1. Zen meditation is a religious practice that above all yields mindfulness, fearlessness, energy, courage, self-discipline, resilience, insight, creativity, focus, and self-reflection as character strengths. All of these qualities can be used to live a more fulfilled life. If we can pay more attention to the reality of our life, we can begin to engage with our actual activities with more wisdom. If we do not know what is going on in any given moment, how can we address the situation? Our ideas and habit patterns will definitely arise and continue to create karma if we do not know what we are doing.

It is possible for us to know where we are in any given situation, but we must factor in our subjectivity, our habit patterns, our old wounds and our emotions. Being more aware, we may choose to examine what is arising, and we may choose to not react because of these unpleasant arisings in our own mind. Our training depends on BECOMING AWARE; it does not depend on our reaching a state where we have become detached from our mind, from other people or from our fantasies. We need to notice everything.

In choosing a teacher, this is an important and appealing characteristic. I remember how happy I was when my own teacher, Sojun Mel Weitsman Roshi, approached my difficult- to catch-mare, Missy. I was tentative with Missy; she would turn her rear end towards me and threaten to kick me when I approached her with a rope to catch her up for saddling. She never actually kicked me, but I became fearful of her and somewhat hesitant. So I approached her before each ride tentatively, and she like some of my other issues, was getting the better of me. I carefully and responsibly explained all of this to Sojun Roshi. However, with a rope in his hand, he walked straight up to Missy, and he put the rope around her neck. I watched him walk up to Missy in his usual solid, straightforward, and unadorned way. This was the same way he approached the altar or led a ceremony; this was the same way he talked to me. I realized that his Zen teaching, his direct, unwavering, grounded and courageous mind would help me approach my own life in that same straight forward manner. At times was awake, courageous, and direct in the moment, and I felt I could learn to do that too.

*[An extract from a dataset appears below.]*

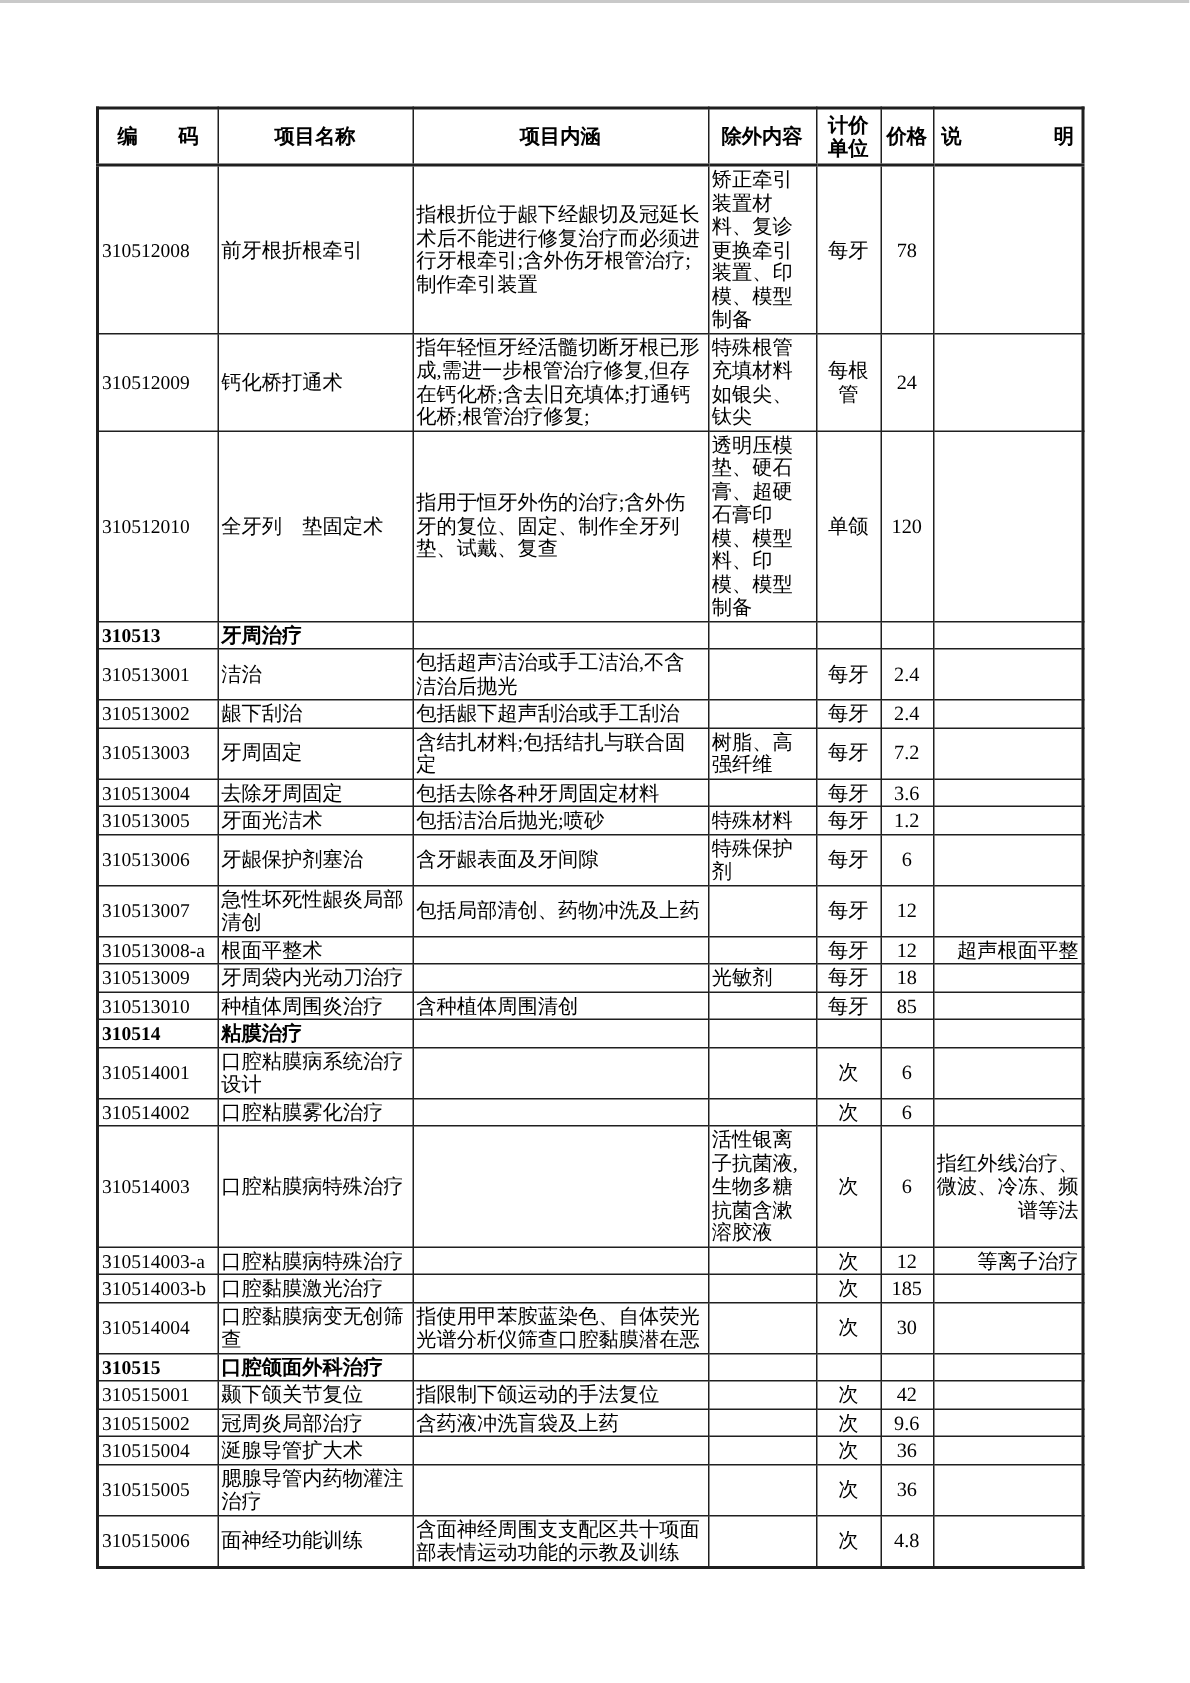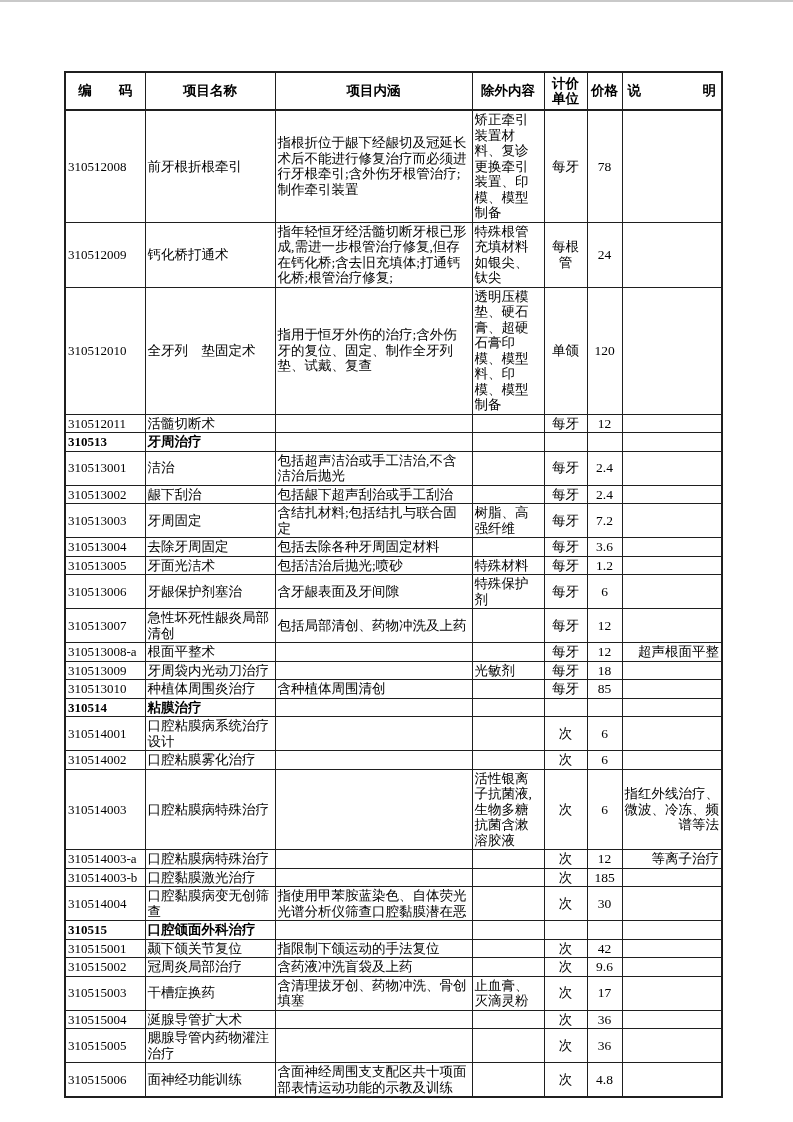"310512011" tr.item-row { html: <tr> <td>310512011</td> <td>活髓切断术</td> <td></td> <td></td> <td>每牙</td> <td>12</td> <td></td> </tr> -> none }
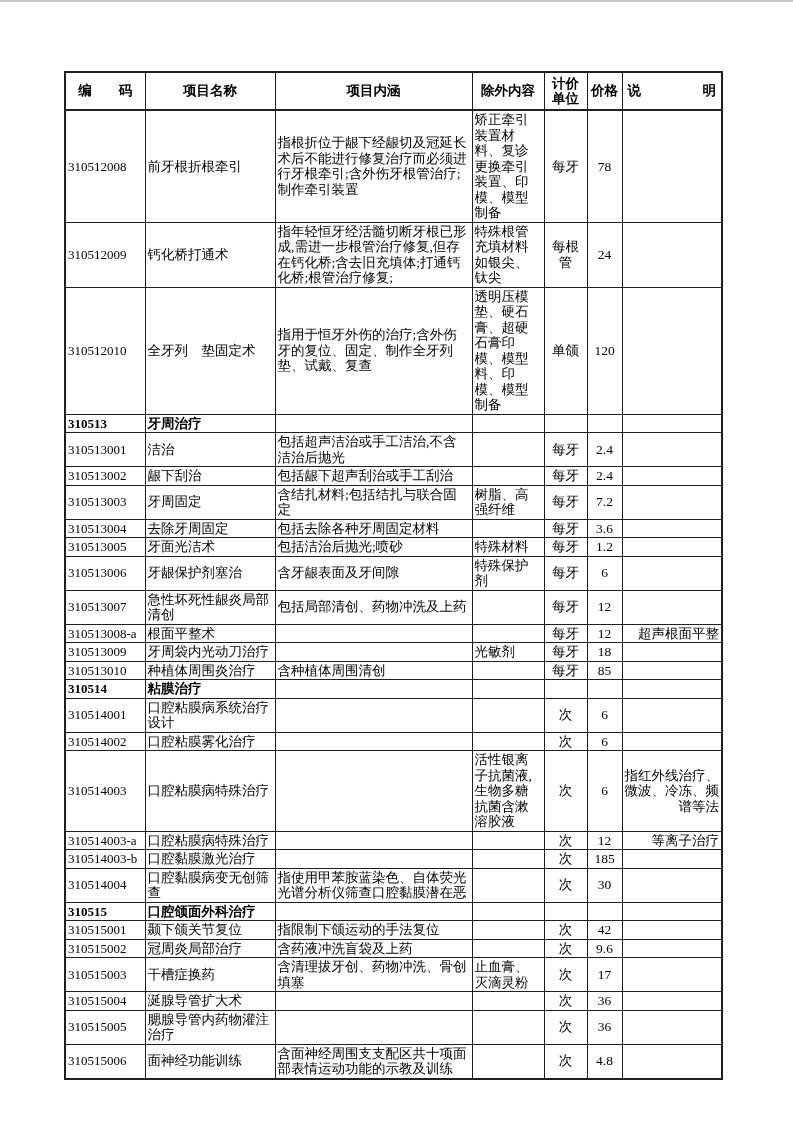"310515003" tr.item-row { html: <tr> <td>310515003</td> <td>干槽症换药</td> <td>含清理拔牙创、药物冲洗、骨创填塞</td> <td>止血膏、灭滴灵粉</td> <td>次</td> <td>17</td> <td></td> </tr> -> none }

2. The second strength of Zen, is that it values the actual practice aspect of meditation entirely seriously. You cannot just think about practicing meditation; reading about Zen is not the same as doing zazen meditation. You need to DO zazen. Doing zazen is like jogging. You can read about jogging and study jogging method, philosophy of running and stories of great runners, but this will not give you the cardiovascular benefits of running. Zen teaching and teachers all offer opportunities for their students to deepen their practice. This means, whether you are lay or priest, empowered or egalitarian, the practice of zazen is the basic teaching, the basic meal through which all Zen students are nourished.

Many spiritual practices offer practice—chanting, bowing, devotion and etc. But Zen engages body, mind and spirit as a primary way to develop spiritual insight. We have an exercise, zazen, that is the essence of our way. While some of us may find the use of traditional forms helpful for approaching this essence, others may not. But, we as Zen people all have a touchstone. Whatever happens in these Sweeping Zen discussions; we all meet in the boundless field of zazen. In speaking to each other, in sharing our passions on Sweeping Zen, we need to remember to return to that field of boundless awareness and kindness, while trying to be honest with each other.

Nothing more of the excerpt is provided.